The task
Omit every picture, then give all the entries again exactly.

Input material
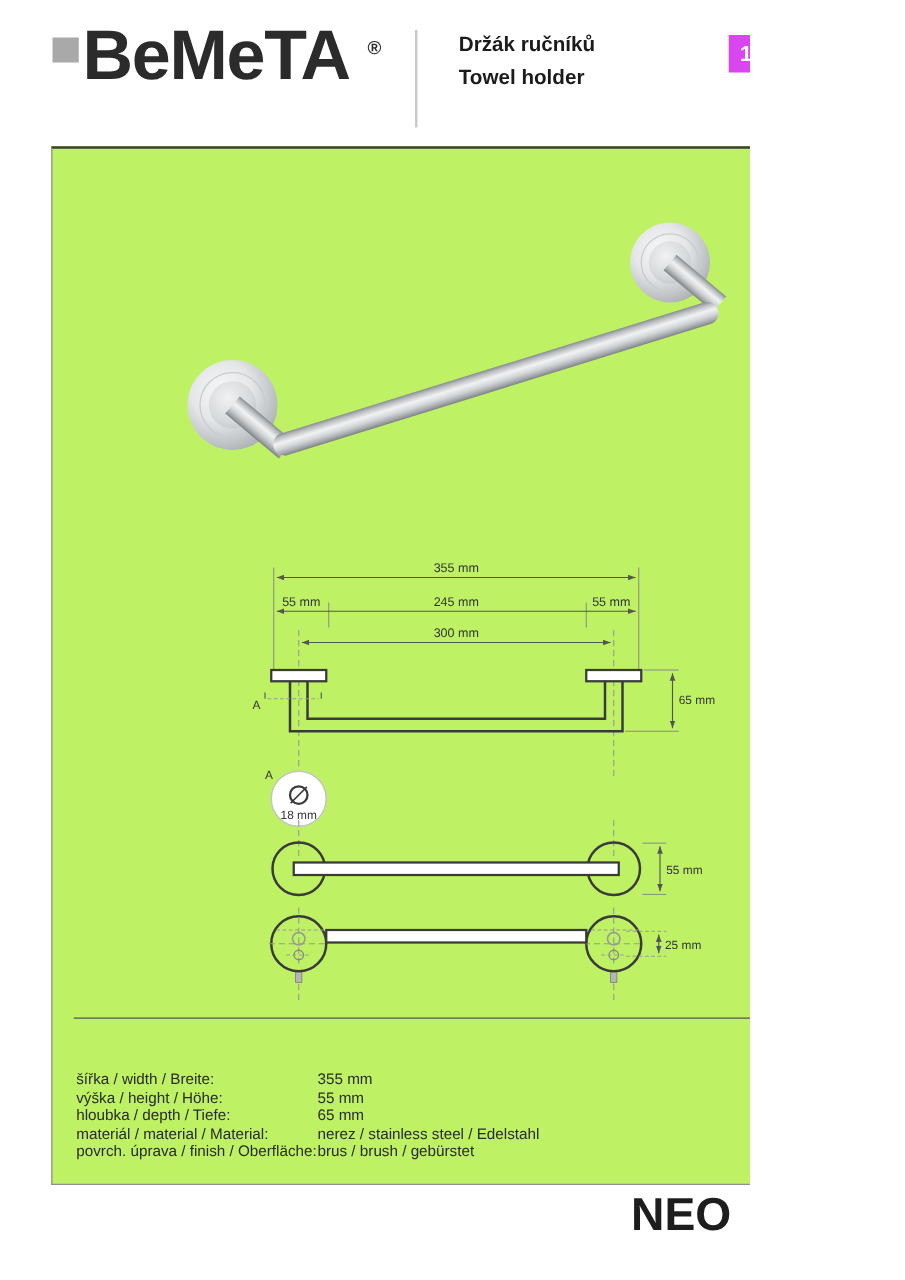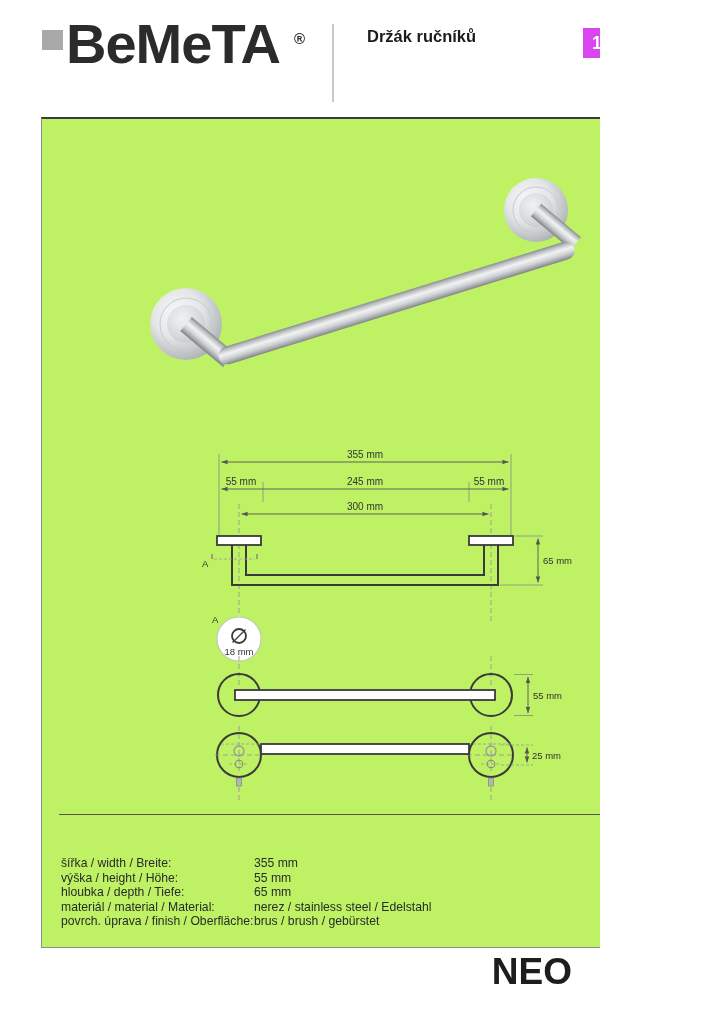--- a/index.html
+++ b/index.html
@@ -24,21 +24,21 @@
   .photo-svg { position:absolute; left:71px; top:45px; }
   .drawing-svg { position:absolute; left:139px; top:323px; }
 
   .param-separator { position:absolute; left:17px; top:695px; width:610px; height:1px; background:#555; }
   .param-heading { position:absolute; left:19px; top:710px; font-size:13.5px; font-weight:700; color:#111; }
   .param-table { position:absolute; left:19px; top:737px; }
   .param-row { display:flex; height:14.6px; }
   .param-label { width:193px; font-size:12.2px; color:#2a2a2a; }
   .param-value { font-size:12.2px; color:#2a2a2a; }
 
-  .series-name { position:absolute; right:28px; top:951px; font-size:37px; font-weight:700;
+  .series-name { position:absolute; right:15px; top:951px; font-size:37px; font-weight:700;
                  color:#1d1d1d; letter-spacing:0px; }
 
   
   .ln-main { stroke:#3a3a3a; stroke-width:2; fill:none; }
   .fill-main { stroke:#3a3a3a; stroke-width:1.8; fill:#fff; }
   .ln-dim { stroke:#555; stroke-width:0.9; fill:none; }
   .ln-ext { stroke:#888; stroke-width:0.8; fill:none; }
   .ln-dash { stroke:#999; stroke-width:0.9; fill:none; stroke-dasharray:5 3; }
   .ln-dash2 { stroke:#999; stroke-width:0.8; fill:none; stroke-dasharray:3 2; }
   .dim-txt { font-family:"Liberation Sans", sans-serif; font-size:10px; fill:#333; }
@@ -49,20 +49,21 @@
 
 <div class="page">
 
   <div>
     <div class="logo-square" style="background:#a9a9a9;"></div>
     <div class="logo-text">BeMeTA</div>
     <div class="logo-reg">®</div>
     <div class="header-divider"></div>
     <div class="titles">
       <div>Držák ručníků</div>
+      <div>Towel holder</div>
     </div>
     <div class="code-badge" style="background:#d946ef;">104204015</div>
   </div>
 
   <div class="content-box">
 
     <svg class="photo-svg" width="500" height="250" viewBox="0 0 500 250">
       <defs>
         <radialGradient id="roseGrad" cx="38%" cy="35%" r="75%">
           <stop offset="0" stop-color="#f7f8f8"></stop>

Answer area
--- a/index.html
+++ b/index.html
@@ -24,21 +24,21 @@
   .photo-svg { position:absolute; left:71px; top:45px; }
   .drawing-svg { position:absolute; left:139px; top:323px; }
 
   .param-separator { position:absolute; left:17px; top:695px; width:610px; height:1px; background:#555; }
   .param-heading { position:absolute; left:19px; top:710px; font-size:13.5px; font-weight:700; color:#111; }
   .param-table { position:absolute; left:19px; top:737px; }
   .param-row { display:flex; height:14.6px; }
   .param-label { width:193px; font-size:12.2px; color:#2a2a2a; }
   .param-value { font-size:12.2px; color:#2a2a2a; }
 
-  .series-name { position:absolute; right:28px; top:951px; font-size:37px; font-weight:700;
+  .series-name { position:absolute; right:15px; top:951px; font-size:37px; font-weight:700;
                  color:#1d1d1d; letter-spacing:0px; }
 
   
   .ln-main { stroke:#3a3a3a; stroke-width:2; fill:none; }
   .fill-main { stroke:#3a3a3a; stroke-width:1.8; fill:#fff; }
   .ln-dim { stroke:#555; stroke-width:0.9; fill:none; }
   .ln-ext { stroke:#888; stroke-width:0.8; fill:none; }
   .ln-dash { stroke:#999; stroke-width:0.9; fill:none; stroke-dasharray:5 3; }
   .ln-dash2 { stroke:#999; stroke-width:0.8; fill:none; stroke-dasharray:3 2; }
   .dim-txt { font-family:"Liberation Sans", sans-serif; font-size:10px; fill:#333; }
@@ -49,20 +49,21 @@
 
 <div class="page">
 
   <div>
     <div class="logo-square" style="background:#a9a9a9;"></div>
     <div class="logo-text">BeMeTA</div>
     <div class="logo-reg">®</div>
     <div class="header-divider"></div>
     <div class="titles">
       <div>Držák ručníků</div>
+      <div>Towel holder</div>
     </div>
     <div class="code-badge" style="background:#d946ef;">104204015</div>
   </div>
 
   <div class="content-box">
 
     <svg class="photo-svg" width="500" height="250" viewBox="0 0 500 250">
       <defs>
         <radialGradient id="roseGrad" cx="38%" cy="35%" r="75%">
           <stop offset="0" stop-color="#f7f8f8"></stop>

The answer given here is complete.